INPUT FOR THIS TASK Start Marker

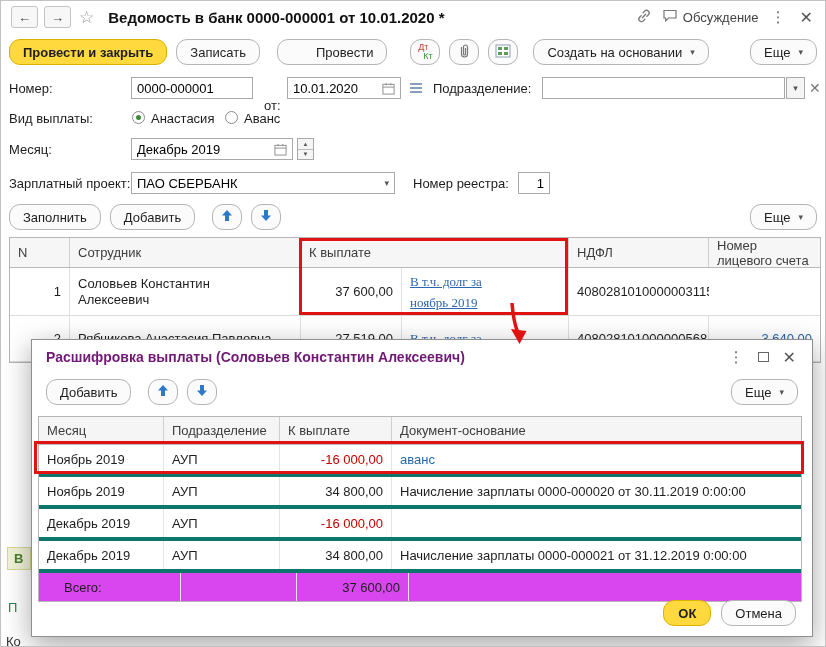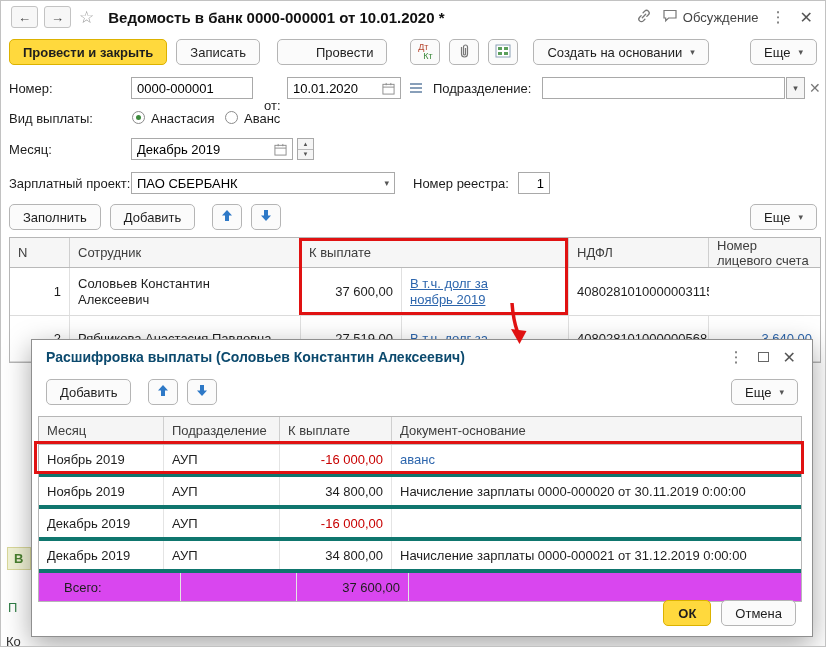--- a/index.html
+++ b/index.html
@@ -20,7 +20,7 @@
   .disc-label { font-size:13px; color:#444; }
 
   
-  .btn { height:26px; padding:0 13px; background:#fbfbfb; border:1px solid #b5b5b5; border-radius:5px; font-size:13px; color:#1e1e1e; display:inline-flex; align-items:center; justify-content:center; gap:5px; white-space:nowrap; }
+  .btn { height:26px; padding:0 13px; background:#fbfbfb; border:1px solid #b5b5b5; border-radius:11px; font-size:13px; color:#1e1e1e; display:inline-flex; align-items:center; justify-content:center; gap:5px; white-space:nowrap; }
   .btn-yellow { background:#ffd93d; border-color:#dcb200; font-weight:600; }
   .btn-icon { width:30px; padding:0; }
   .carR { font-size:9px; color:#555; margin-left:3px; }

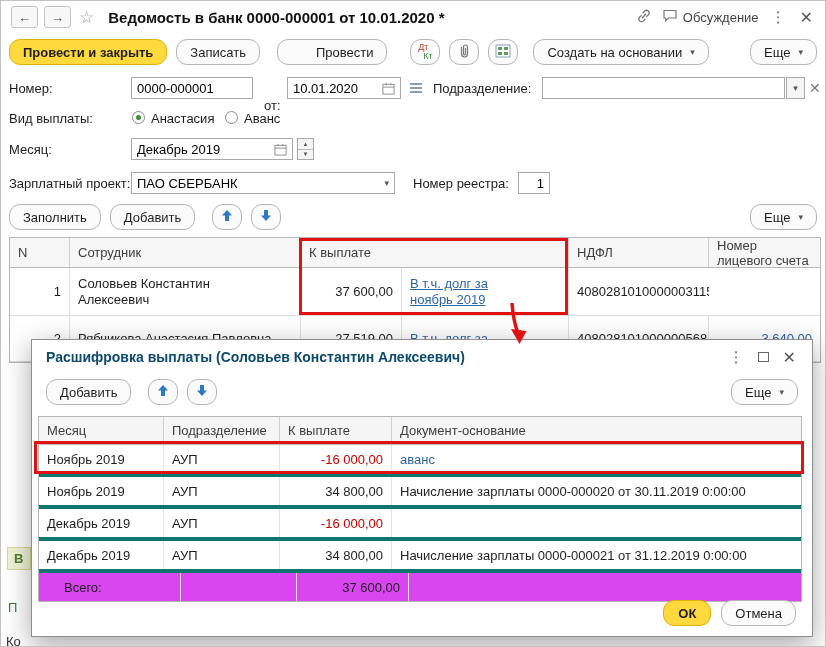--- a/index.html
+++ b/index.html
@@ -54,7 +54,7 @@
   .cell-amt { justify-content:flex-end; }
   .cell-ndfl { justify-content:flex-end; }
   .wrap170 { display:inline-block; width:176px; line-height:16px; }
-  .wrap100 { display:inline-block; width:102px; line-height:16px; }
+  .wrap100 { display:inline-block; width:102px; line-height:21px;font-family:Liberation Serif, serif; }
   .link { color:#2d66ad; }
   .u { text-decoration:underline; }
 

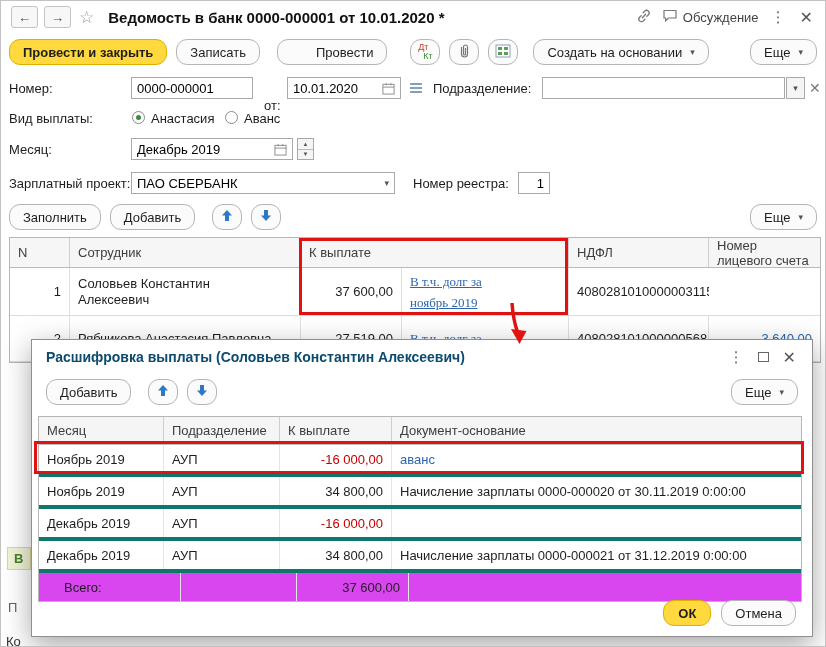--- a/index.html
+++ b/index.html
@@ -61,7 +61,7 @@
   
   .modal { position:absolute; left:30px; top:338px; width:782px; height:298px; background:#fff; border:1px solid #8f8f8f; box-shadow:0 8px 26px rgba(0,0,0,.35); z-index:40; }
   .m-titlebar { position:absolute; top:0; left:0; right:0; height:34px; display:flex; align-items:center; padding:0 14px; }
-  .m-title { font-size:14px; font-weight:700; color:#0c4a6e; }
+  .m-title { font-size:14px; font-weight:700; color:#701a75; }
   .m-icons { margin-left:auto; display:flex; align-items:center; gap:12px; color:#555; }
   .maxi { width:11px; height:10px; border:1.5px solid #666; display:inline-block; }
   .m-toolbar { position:absolute; top:38px; left:14px; right:14px; height:28px; display:flex; align-items:center; gap:9px; }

INPUT FOR THIS TASK End Marker

- EXERCISE INSTRUCTIONS -
Give back, word for word, only the lines above from the line holding "position:absolute; left:30px; top:338px;" to the line holding "margin-left:auto; display:flex; align-items:center;", both included.

- SOLUTION TO THE EXERCISE -
   .modal { position:absolute; left:30px; top:338px; width:782px; height:298px; background:#fff; border:1px solid #8f8f8f; box-shadow:0 8px 26px rgba(0,0,0,.35); z-index:40; }
   .m-titlebar { position:absolute; top:0; left:0; right:0; height:34px; display:flex; align-items:center; padding:0 14px; }
-  .m-title { font-size:14px; font-weight:700; color:#0c4a6e; }
+  .m-title { font-size:14px; font-weight:700; color:#701a75; }
   .m-icons { margin-left:auto; display:flex; align-items:center; gap:12px; color:#555; }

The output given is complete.